[Recorded data]
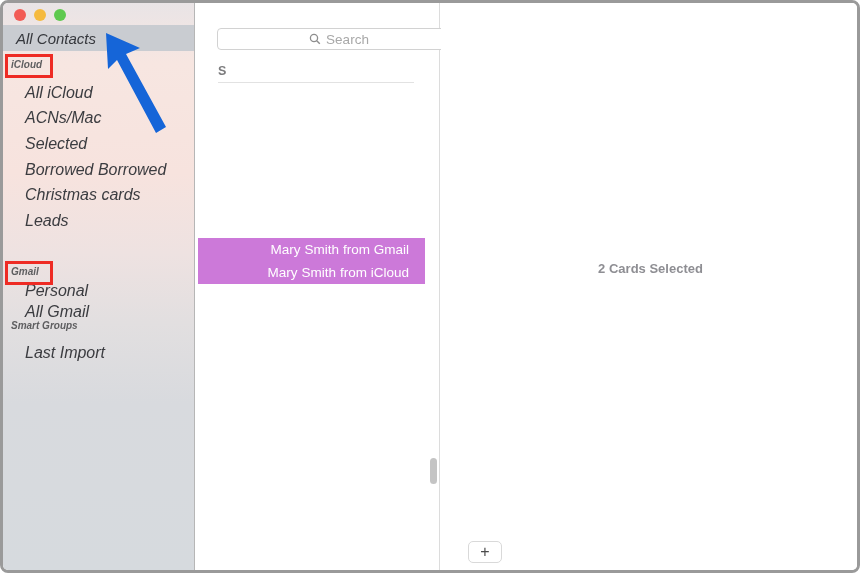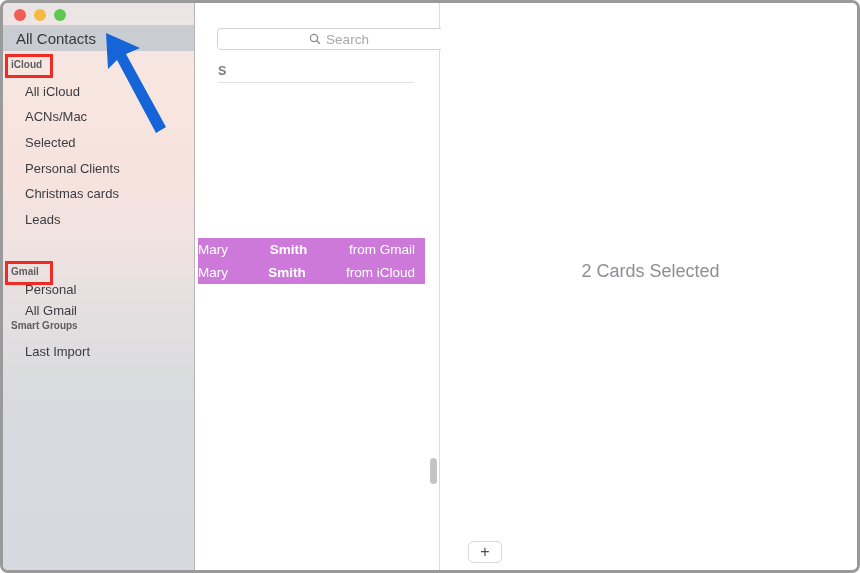--- a/index.html
+++ b/index.html
@@ -30,20 +30,21 @@
     background: linear-gradient(to bottom,
         #e9e4e6 0px,
         #f7e6e1 60px,
         #f7e3de 170px,
         #eee2e1 250px,
         #e2dfe0 320px,
         #d8dade 400px,
         #d6dade 567px);
     border-right: 1px solid #b6b6b6;
     overflow: hidden;
+    font-style: italic;
   }
 
   #traffic-lights {
     position: absolute;
     left: 11px; top: 6px;
     display: flex;
     gap: 8px;
   }
   .light { width: 12px; height: 12px; border-radius: 50%; }
   .light.red    { background: #f25c55; }
@@ -68,21 +69,21 @@
   .side-group-header {
     position: absolute;
     left: 8px;
     font-size: 10px;
     font-weight: bold;
     color: #5e5e60;
   }
   .side-item {
     position: absolute;
     left: 22px;
-    font-size: 13px;
+    font-size: 16px;
     color: #3b3c40;
     white-space: nowrap;
   }
 
   
   .annot-box {
     position: absolute;
     border: 3px solid #ee2b24;
     background: transparent;
   }
@@ -135,29 +136,28 @@
   #selection-block {
     position: absolute;
     left: 2px; top: 235px;
     width: 227px; height: 46px;
     background: #cc79d9;
   }
   .contact-row {
     height: 23px;
     display: flex;
     align-items: center;
-    justify-content: space-between;
-    padding-right: 10px;
+    justify-content: flex-end;
+    padding-right: 16px;
     font-size: 13.5px;
     color: #ffffff;
     white-space: nowrap;
-    gap: 24px;
   }
   .contact-row .fn { font-weight: normal; }
-  .contact-row .ln { font-weight: bold; padding-left: 4px; }
+  .contact-row .ln { font-weight: normal; padding-left: 4px; }
   .contact-row .sfx { font-weight: normal; padding-left: 4px; }
 
   #list-scrollbar {
     position: absolute;
     left: 427px; top: 455px;
     width: 7px; height: 26px;
     background: #c4c4c4;
     border-radius: 4px;
   }
 
@@ -166,22 +166,22 @@
     position: absolute;
     left: 438px; top: 0;
     width: 419px; height: 567px;
     background: #ffffff;
   }
   #cards-selected {
     position: absolute;
     left: 0; top: 258px;
     width: 419px;
     text-align: center;
-    font-size: 18px;
-    font-weight: normal;
+    font-size: 13px;
+    font-weight: bold;
     color: #8e8e93;
   }
   #add-button {
     position: absolute;
     left: 27px; top: 538px;
     width: 34px; height: 22px;
     border: 1px solid #d9d9d9;
     border-radius: 5px;
     background: #ffffff;
     display: flex;
@@ -209,21 +209,21 @@
 
     <div id="all-contacts-row">
       <span class="label">All Contacts</span>
     </div>
 
     <div class="side-group-header" style="top:56px;">iCloud</div>
 
     <div class="side-item" style="top:81px;">All iCloud</div>
     <div class="side-item" style="top:106px;">ACNs/Mac</div>
     <div class="side-item" style="top:132px;">Selected</div>
-    <div class="side-item" style="top:158px;">Personal Clients</div>
+    <div class="side-item" style="top:158px;">Borrowed Borrowed</div>
     <div class="side-item" style="top:183px;">Christmas cards</div>
     <div class="side-item" style="top:209px;">Leads</div>
     <div class="side-item" style="top:235px;margin-top:44px;">Personal</div>
 
     <div class="side-group-header" style="top:263px;">Gmail</div>
     <div class="side-item" style="top:300px;">All Gmail</div>
 
     <div class="side-group-header" style="top:317px;">Smart Groups</div>
     <div class="side-item" style="top:341px;">Last Import</div>
 

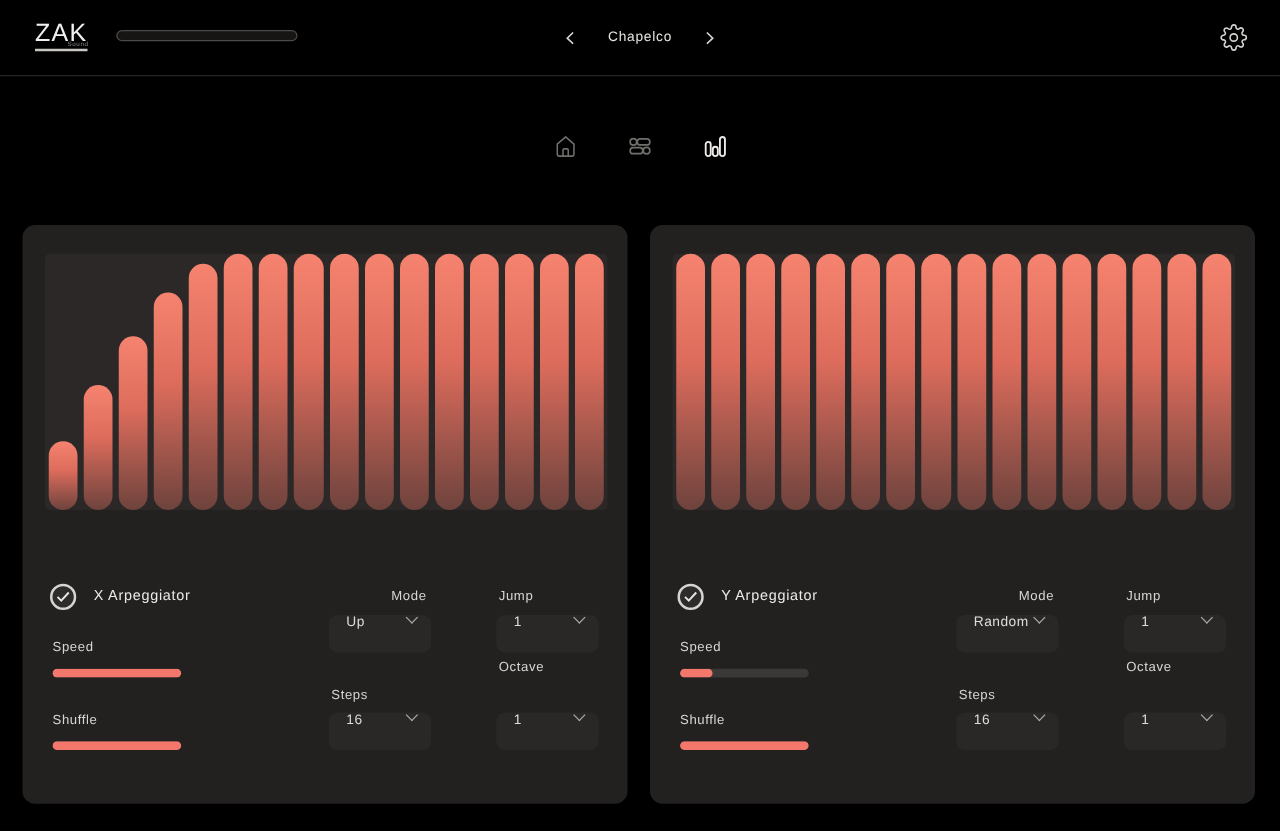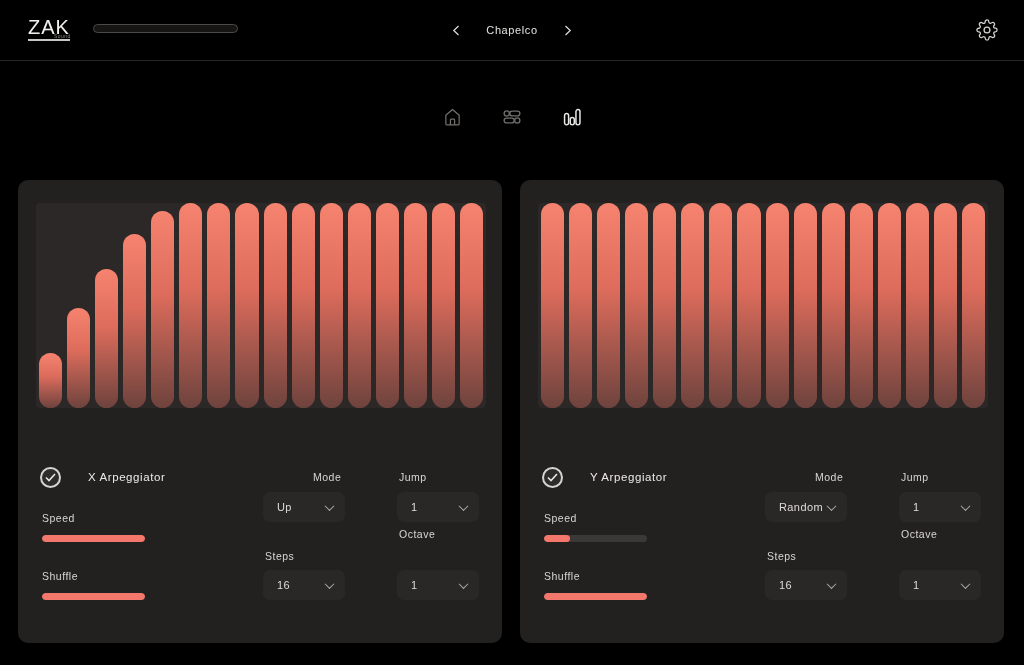--- a/index.html
+++ b/index.html
@@ -27,24 +27,24 @@
   .tab.active svg{stroke:#ECEAE7;}
   
   .panel{position:absolute;top:180px;width:484px;height:463px;background:#232120;border-radius:10px;}
   .panel.left{left:18px;} .panel.right{left:520px;}
   .chart{position:absolute;left:18px;top:23px;width:450px;height:205px;background:#2B2827;border-radius:4px;padding:0 3px;box-sizing:border-box;}
   .bars{display:flex;align-items:flex-end;gap:5px;width:100%;height:100%;}
   .bar{flex:1;border-radius:12px;background:linear-gradient(180deg,var(--bar-top) 0%,var(--bar-mid) 42%,var(--bar-bottom) 100%);}
   
   .ctl-label{position:absolute;font-size:10.5px;letter-spacing:.5px;color:#D8D6D3;}
   .checkbox{position:absolute;left:22px;top:287px;width:21px;height:21px;border-radius:50%;border:2px solid #D6D4D1;box-sizing:border-box;background:#2E2C2B;display:flex;align-items:center;justify-content:center;cursor:pointer;}
-  .panel-title{position:absolute;left:57px;top:291px;font-size:11.5px;letter-spacing:.6px;color:#ECEAE7;margin-left:13px;}
+  .panel-title{position:absolute;left:57px;top:291px;font-size:11.5px;letter-spacing:.6px;color:#ECEAE7;}
   .slider{position:absolute;width:103px;height:7px;border-radius:4px;background:#3B3937;overflow:hidden;cursor:pointer;}
   .slider .fill{height:100%;border-radius:4px;background:var(--accent);}
-  .dd{position:absolute;width:82px;height:30px;border-radius:7px;background:#2A2827;display:flex;align-items:center;justify-content:space-between;padding:0 12px 0 14px;box-sizing:border-box;cursor:pointer;}
+  .dd{position:absolute;width:82px;height:30px;border-radius:7px;background:#2A2827;display:flex;align-items:flex-start;justify-content:space-between;padding:0 12px 0 14px;box-sizing:border-box;cursor:pointer;}
   .dd .val{font-size:11px;letter-spacing:.4px;color:#DEDCD9;}
   .dd .chev{width:6px;height:6px;border-right:1.5px solid #ADABA8;border-bottom:1.5px solid #ADABA8;transform:rotate(45deg) translate(-1px,-1px);}
   
   .lbl-speed{left:24px;top:332px;} .sl-speed{left:24px;top:355px;}
   .lbl-shuffle{left:24px;top:390px;} .sl-shuffle{left:24px;top:413px;}
   .lbl-mode{left:247px;top:291px;margin-left:48px;} .dd-mode{left:245px;top:312px;}
   .lbl-jump{left:381px;top:291px;} .dd-jump{left:379px;top:312px;}
   .lbl-steps{left:247px;top:370px;} .dd-steps{left:245px;top:390px;}
   .lbl-octave{left:381px;top:348px;} .dd-octave{left:379px;top:390px;}
 </style>

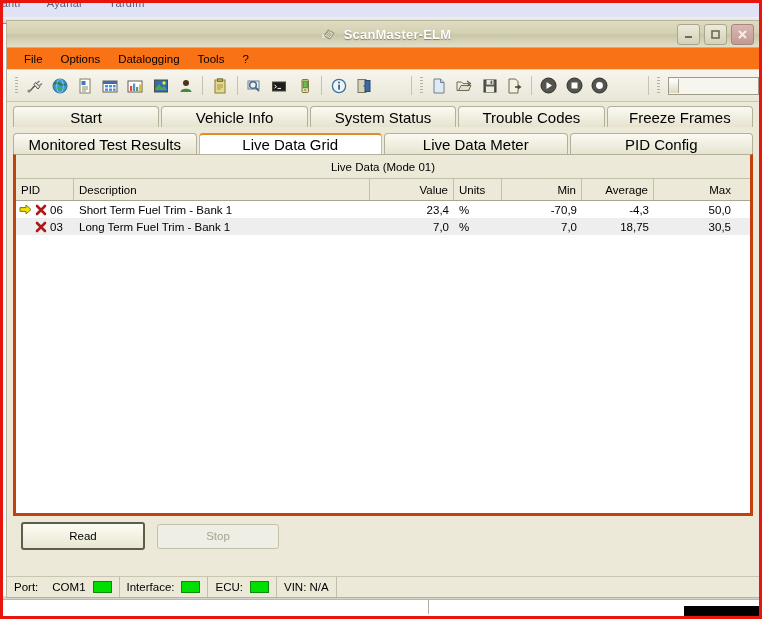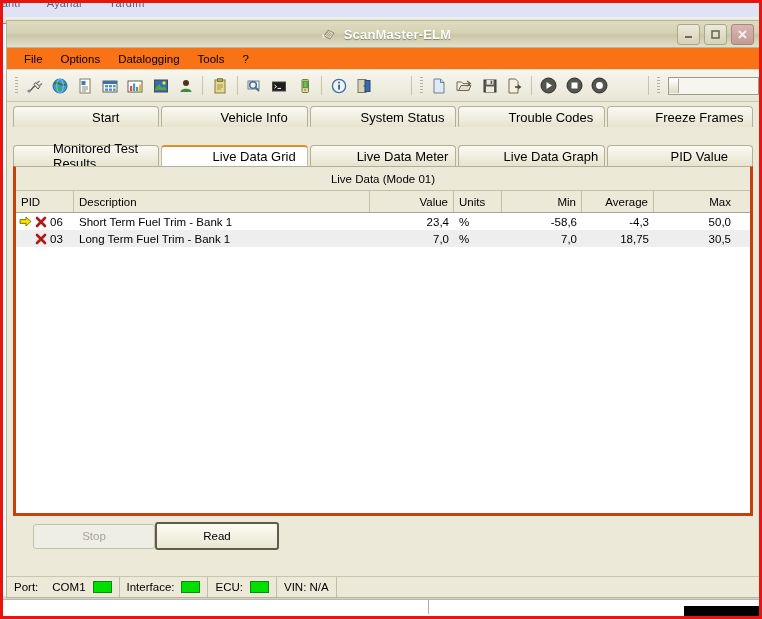--- a/index.html
+++ b/index.html
@@ -99,28 +99,28 @@
   .tsep{width:1px;height:19px;background:#c6c3ae;margin:0 4px;}
   #progress-wrap{
     width:92px;height:16px;margin-left:4px;
     border:1px solid #9e9c88;background:#f6f5ee;display:flex;align-items:center;
   }
   #progress-knob{width:9px;height:14px;background:linear-gradient(#ffffff,#ddd9c4);border-right:1px solid #a8a690;}
 
   
   #tabs{flex:0 0 auto;padding:4px 6px 0 6px;background:#ece9d8;}
   .tabrow{display:flex;height:21px;}
-  .tabrow.row2{margin-top:18px;}
+  .tabrow.row2{margin-top:6px;}
   .tab{
     flex:1;margin-right:2px;
     background:linear-gradient(#fbfaf2,#e6e3cf);
     border:1px solid #b2b098;border-bottom:none;
     border-radius:4px 4px 0 0;
     display:flex;align-items:center;justify-content:center;
-    font-size:13px;color:#000;cursor:default;padding-left:39px;
+    font-size:15px;color:#000;cursor:default;
   }
   .tab:last-child{margin-right:0;}
   .tab.active{
     background:#ffffff;border-top:2px solid #e08c29;
     font-weight:normal;position:relative;z-index:3;
     border-left-color:#c0bda6;border-right-color:#c0bda6;
   }
   
   #content{
     flex:1;margin:0 6px 0 6px;
@@ -429,22 +429,21 @@
         <div class="tab">Start</div>
         <div class="tab">Vehicle Info</div>
         <div class="tab">System Status</div>
         <div class="tab">Trouble Codes</div>
         <div class="tab">Freeze Frames</div>
       </div>
       <div class="tabrow row2">
         <div class="tab">Monitored Test Results</div>
         <div class="tab active">Live Data Grid</div>
         <div class="tab">Live Data Meter</div>
-        <div class="tab">Live Data Graph</div>
-        <div class="tab">PID Value</div>
+        <div class="tab">PID Config</div>
       </div>
     </div>
 
     <div id="content">
       <div id="grid-title">Live Data (Mode 01)</div>
 
       <div id="grid-head">
         <div class="hcell c-pid">PID</div>
         <div class="hcell c-desc">Description</div>
         <div class="hcell c-val r">Value</div>
@@ -466,21 +465,21 @@
             <span class="x-slot">
               <svg width="12" height="12" viewBox="0 0 12 12">
                 <path d="M2 2 L10 10 M10 2 L2 10" stroke="#b01818" stroke-width="2.6" stroke-linecap="round"></path>
               </svg>
             </span>
             <span class="pidnum">06</span>
           </div>
           <div class="cell c-desc">Short Term Fuel Trim - Bank 1</div>
           <div class="cell c-val r">23,4</div>
           <div class="cell c-units">%</div>
-          <div class="cell c-min r">-58,6</div>
+          <div class="cell c-min r">-70,9</div>
           <div class="cell c-avg r">-4,3</div>
           <div class="cell c-max r">50,0</div>
         </div>
 
         <div class="row alt">
           <div class="cell pidcell c-pid">
             <span class="arrow-slot"></span>
             <span class="x-slot">
               <svg width="12" height="12" viewBox="0 0 12 12">
                 <path d="M2 2 L10 10 M10 2 L2 10" stroke="#b01818" stroke-width="2.6" stroke-linecap="round"></path>
@@ -493,22 +492,22 @@
           <div class="cell c-units">%</div>
           <div class="cell c-min r">7,0</div>
           <div class="cell c-avg r">18,75</div>
           <div class="cell c-max r">30,5</div>
         </div>
 
       </div>
     </div>
 
     <div id="btnbar">
+      <div class="abtn" id="btn-read">Read</div>
       <div class="abtn" id="btn-stop">Stop</div>
-      <div class="abtn" id="btn-read">Read</div>
     </div>
 
     <div id="statusbar">
       <div class="sb-seg">
         <span>Port:</span>
         <span style="margin-left:14px;">COM1</span>
         <span class="led"></span>
       </div>
       <div class="sb-seg">
         <span>Interface:</span>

_Goal of the exercise_. Only lines holding the word "center" are wanted, so copy each of them from the records above.

_Result below_.
     align-items: center;
     text-align: center;
   .checkbox{position:absolute;left:22px;top:287px;width:21px;height:21px;border-radius:50%;border:2px solid #D6D4D1;box-sizing:border-box;background:#2E2C2B;display:flex;align-items:center;justify-content:center;cursor:pointer;}
-  .dd{position:absolute;width:82px;height:30px;border-radius:7px;background:#2A2827;display:flex;align-items:center;justify-content:space-between;padding:0 12px 0 14px;box-sizing:border-box;cursor:pointer;}
     border:1px solid #9e9c88;background:#f6f5ee;display:flex;align-items:center;
     display:flex;align-items:center;justify-content:center;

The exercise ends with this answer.